With the TRIPS Agreement stating that it recognizes that “intellectual property rights are private rights”, the dominance of the state and domestic lawmaking in global IP protection appears somewhat controversial. Despite that there are good arguments against a global and, especially a ‘Westernized’ approach to IP protection, a global approach would ideally exist to avoid that states can overly instrumentalize IP protection laws and enforcement for economic and political purposes, which are unrelated with the best interest of IPR holders. On the one hand, the institution of IPR was interpreted to serve the regulation of markets. On the other hand, TRIPS facilities have been pointed out to “[serve] as an exogenous shock that changed the distribution of incomes between innovative and non-innovative business groups”. As the digitization of societies and, on the broader scale, life is progressing, it should be considered that replication might be a dominant feature of both, certain kinds of digital innovation and the process of digitization overall.
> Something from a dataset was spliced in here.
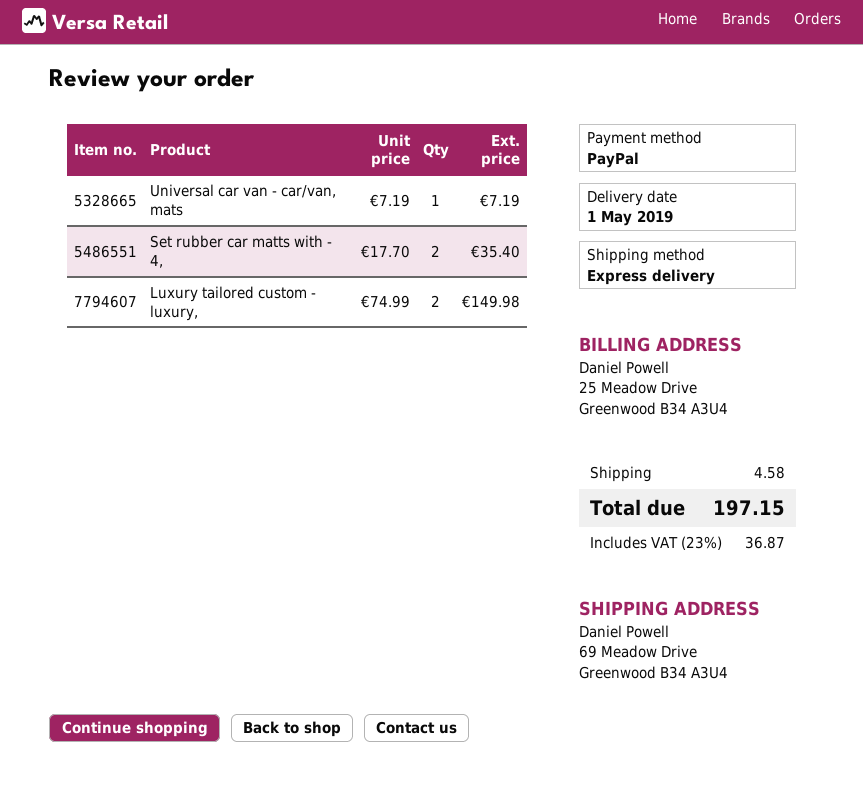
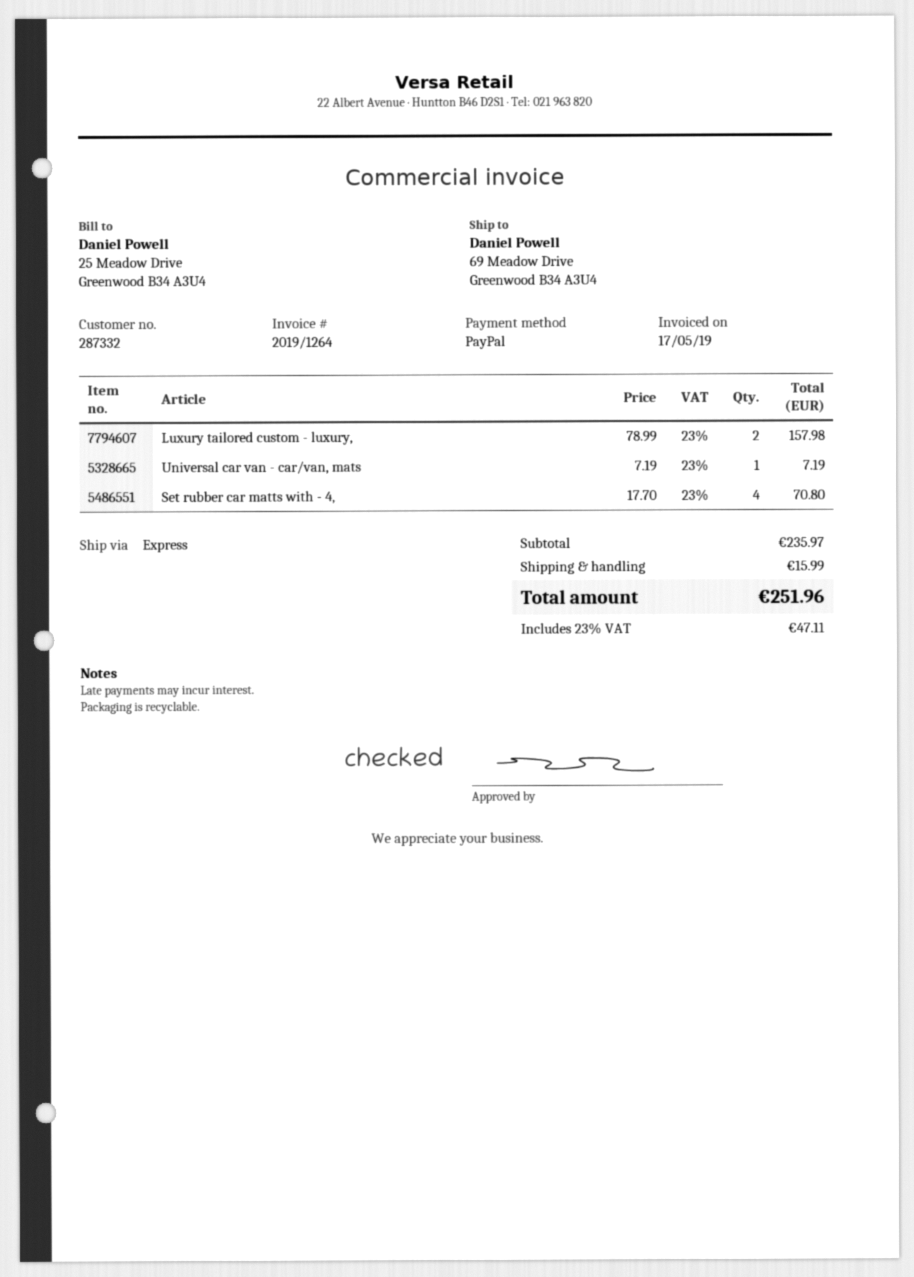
Set rubber car matts with - 4,: 2 x 17.70 = 35.40 -> 4 x 17.70 = 70.80
Luxury tailored custom - luxury,: 2 x 74.99 = 149.98 -> 2 x 78.99 = 157.98
shipping: 4.58 -> 15.99
tax: 23% = 36.87 -> 23% = 47.11
total: 197.15 -> 251.96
As Athreye, Piscitello and Shadlen emphasize, IPR protection needs to come along with a view for balance. Innovation needs to flow and not be restricted by IP law, but incentives also have to be provided. At the national level, therefore determining the scope of patentability, applicable exemptions to the rules and the duration of patentability need to be discussed. At the global level, the status quo of (technological) innovation arguably also needs to be respected as do other aspects of socio-economic development and development in general. This argument is strengthened by that of the latter researchers, who claim that the TRIPS Agreement almost ‘forced’ countries with a large market and weak innovative potential to adopt less strict national policies towards IP protection in a broader attempt to still attract investments. One different way to approach IPR at the international level, as the researchers continue to explain, is through more detailed clauses in Preferential Trade Agreements (PTAs), whereby PTAs between significantly more and less innovative countries have tended to include such to date.